Unlike Word files, there is no chance of a Macro Virus in them. I sent our family lawyer some documents converted to Text by request.
Weeeell... Ya say that, but:
Many years ago someone "infected" my computer with a "manual virus": A printed-out sheet of paper placed on top of the computer, telling me to delete all my hard drive's files myself, then photocopy the sheet and put both copies on nearby computers.
It was obviously a joke. But in the "modern" agentic era, the same thing in a text file is slightly more realistic as a threat...
You can block macros in Word, so you're only left with unformatted downsides?

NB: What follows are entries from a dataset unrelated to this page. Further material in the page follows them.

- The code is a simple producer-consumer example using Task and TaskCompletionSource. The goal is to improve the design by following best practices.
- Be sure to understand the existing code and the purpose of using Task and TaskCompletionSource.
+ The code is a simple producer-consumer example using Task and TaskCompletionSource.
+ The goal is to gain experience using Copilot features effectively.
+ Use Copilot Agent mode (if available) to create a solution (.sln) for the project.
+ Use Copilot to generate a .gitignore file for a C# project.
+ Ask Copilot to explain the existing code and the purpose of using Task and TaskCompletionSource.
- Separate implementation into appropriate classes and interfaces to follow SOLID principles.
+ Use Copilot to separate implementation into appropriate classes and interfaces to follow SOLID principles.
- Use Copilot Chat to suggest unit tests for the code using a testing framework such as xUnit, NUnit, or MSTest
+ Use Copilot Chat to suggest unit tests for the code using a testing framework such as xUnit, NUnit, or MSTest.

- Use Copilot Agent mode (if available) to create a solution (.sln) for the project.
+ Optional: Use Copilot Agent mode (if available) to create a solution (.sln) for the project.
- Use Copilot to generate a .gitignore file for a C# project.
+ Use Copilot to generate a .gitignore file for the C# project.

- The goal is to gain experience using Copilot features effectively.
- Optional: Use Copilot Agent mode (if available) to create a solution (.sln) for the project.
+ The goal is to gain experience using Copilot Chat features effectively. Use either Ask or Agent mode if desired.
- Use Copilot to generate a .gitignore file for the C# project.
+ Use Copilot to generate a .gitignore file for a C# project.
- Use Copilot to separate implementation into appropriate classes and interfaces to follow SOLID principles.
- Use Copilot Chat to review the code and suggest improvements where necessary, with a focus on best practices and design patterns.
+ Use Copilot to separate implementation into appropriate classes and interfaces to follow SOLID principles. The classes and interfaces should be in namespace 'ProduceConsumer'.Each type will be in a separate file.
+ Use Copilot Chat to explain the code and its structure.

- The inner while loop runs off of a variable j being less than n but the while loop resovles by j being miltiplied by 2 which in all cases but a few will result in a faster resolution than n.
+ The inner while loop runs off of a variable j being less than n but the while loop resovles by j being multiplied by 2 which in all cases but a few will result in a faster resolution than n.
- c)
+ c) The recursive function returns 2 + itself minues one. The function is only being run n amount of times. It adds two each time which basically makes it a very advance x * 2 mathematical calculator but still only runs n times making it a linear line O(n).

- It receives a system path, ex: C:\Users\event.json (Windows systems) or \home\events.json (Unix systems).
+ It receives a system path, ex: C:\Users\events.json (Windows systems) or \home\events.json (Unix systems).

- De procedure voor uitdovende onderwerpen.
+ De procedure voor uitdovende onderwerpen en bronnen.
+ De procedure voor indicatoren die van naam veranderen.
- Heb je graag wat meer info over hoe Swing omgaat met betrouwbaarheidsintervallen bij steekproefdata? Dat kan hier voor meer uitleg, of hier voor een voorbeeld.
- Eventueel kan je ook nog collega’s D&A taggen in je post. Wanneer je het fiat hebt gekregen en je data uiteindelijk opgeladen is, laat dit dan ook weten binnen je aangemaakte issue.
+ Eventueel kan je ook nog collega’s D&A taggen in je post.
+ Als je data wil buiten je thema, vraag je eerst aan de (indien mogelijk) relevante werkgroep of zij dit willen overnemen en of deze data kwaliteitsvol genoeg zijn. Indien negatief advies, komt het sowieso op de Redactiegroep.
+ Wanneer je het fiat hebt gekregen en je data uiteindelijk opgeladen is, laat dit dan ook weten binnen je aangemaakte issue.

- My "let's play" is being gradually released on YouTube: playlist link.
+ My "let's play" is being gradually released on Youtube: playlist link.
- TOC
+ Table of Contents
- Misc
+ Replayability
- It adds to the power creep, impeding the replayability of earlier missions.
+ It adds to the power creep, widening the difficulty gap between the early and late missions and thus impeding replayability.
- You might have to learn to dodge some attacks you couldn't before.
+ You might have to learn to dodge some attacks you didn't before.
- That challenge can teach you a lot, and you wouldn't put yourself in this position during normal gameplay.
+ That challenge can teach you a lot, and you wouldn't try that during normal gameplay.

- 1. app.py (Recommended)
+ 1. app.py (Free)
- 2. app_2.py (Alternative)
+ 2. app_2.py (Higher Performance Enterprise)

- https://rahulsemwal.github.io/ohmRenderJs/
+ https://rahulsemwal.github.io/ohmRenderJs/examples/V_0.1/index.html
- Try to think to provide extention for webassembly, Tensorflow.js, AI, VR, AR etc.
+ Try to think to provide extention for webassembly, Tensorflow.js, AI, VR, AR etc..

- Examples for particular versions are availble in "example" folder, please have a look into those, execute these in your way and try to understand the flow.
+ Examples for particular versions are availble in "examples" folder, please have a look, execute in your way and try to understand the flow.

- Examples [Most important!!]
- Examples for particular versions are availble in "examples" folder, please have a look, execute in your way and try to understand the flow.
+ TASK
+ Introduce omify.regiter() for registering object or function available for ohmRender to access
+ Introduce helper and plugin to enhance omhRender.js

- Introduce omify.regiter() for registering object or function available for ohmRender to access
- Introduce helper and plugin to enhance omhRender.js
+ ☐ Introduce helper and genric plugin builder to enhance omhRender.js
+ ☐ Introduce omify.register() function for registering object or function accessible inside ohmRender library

No macro viruses but if your family lawyer uses some LLM-powered thingy in his workflow it might add a new dimension: prompt manipulation/injection attacks. A good spot to hide these would be at about ⅔ distance inside some wall of legalese at the beginning or end of a document since hardly anyone ever reads those.
I've known people one-shot by pure text, like Atlas Shrugged, The Communist Manifesto, The Bible, The Qur'an, The Selfish Gene, Godel Escher and Bach, etc. Don't underestimate text.
Comically the use of curl | bash managed to shoehorn them in there, and there were the occasional terminal escape characters that could do funny and sometimes mischievous things.
There used to be something of a game of making specific files that would change screen colors or play songs off terminal bells, etc, tailored for specific terminals or command prompt windows. I remember a few short animated sequences using various backspaces and colors that only really worked if you could expect the text to be loaded at specific baud rates or in specific BBS software.